### PROBLEM STATEMENT
In the records below, the lines between the one holding "playing against MENACE" and the one holding "play --ngames 2", inclusive, are to be transcribed exactly; no pictures are to be included.

BEGIN RECORDS

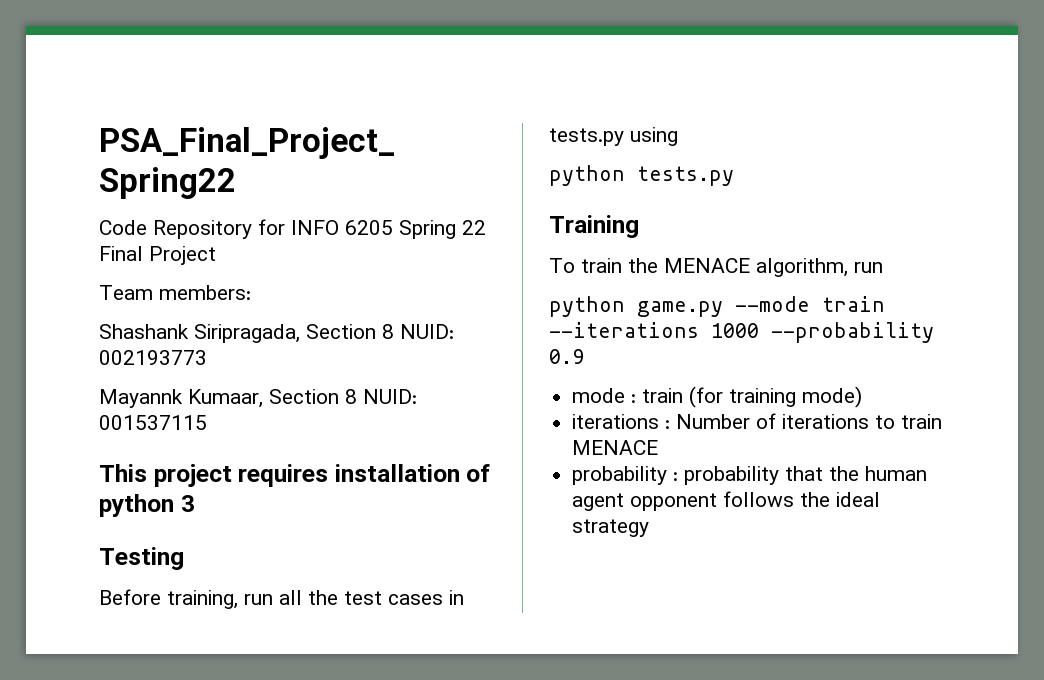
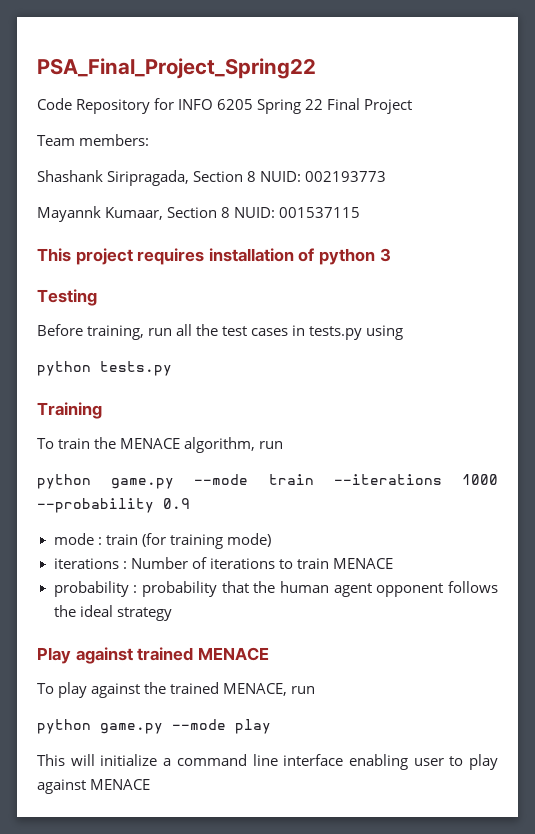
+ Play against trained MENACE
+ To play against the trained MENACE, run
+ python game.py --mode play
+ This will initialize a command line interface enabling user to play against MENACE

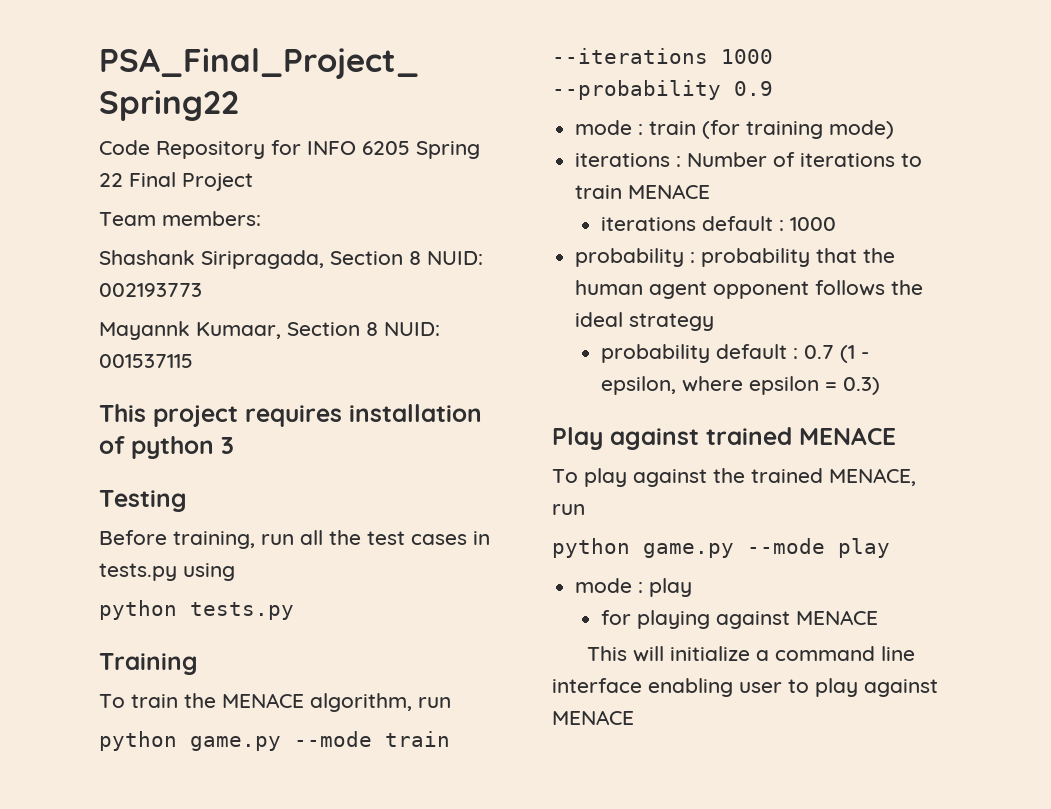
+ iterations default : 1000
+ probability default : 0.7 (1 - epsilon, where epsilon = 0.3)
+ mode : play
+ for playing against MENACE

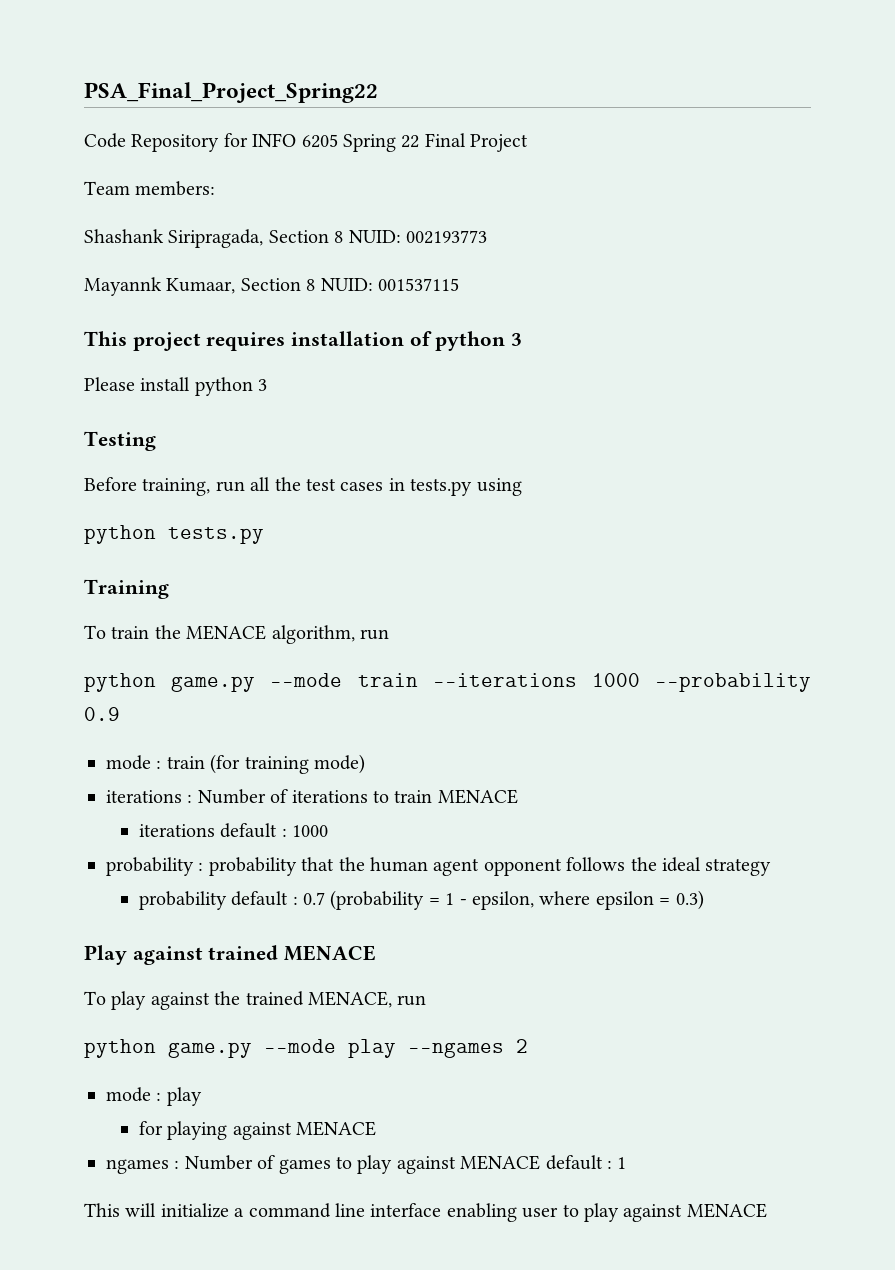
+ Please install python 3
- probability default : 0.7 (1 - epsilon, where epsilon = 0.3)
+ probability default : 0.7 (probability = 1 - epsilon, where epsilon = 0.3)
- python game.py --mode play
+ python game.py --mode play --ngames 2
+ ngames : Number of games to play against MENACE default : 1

END RECORDS

### SOLUTION
+ for playing against MENACE

+ Please install python 3
- probability default : 0.7 (1 - epsilon, where epsilon = 0.3)
+ probability default : 0.7 (probability = 1 - epsilon, where epsilon = 0.3)
- python game.py --mode play
+ python game.py --mode play --ngames 2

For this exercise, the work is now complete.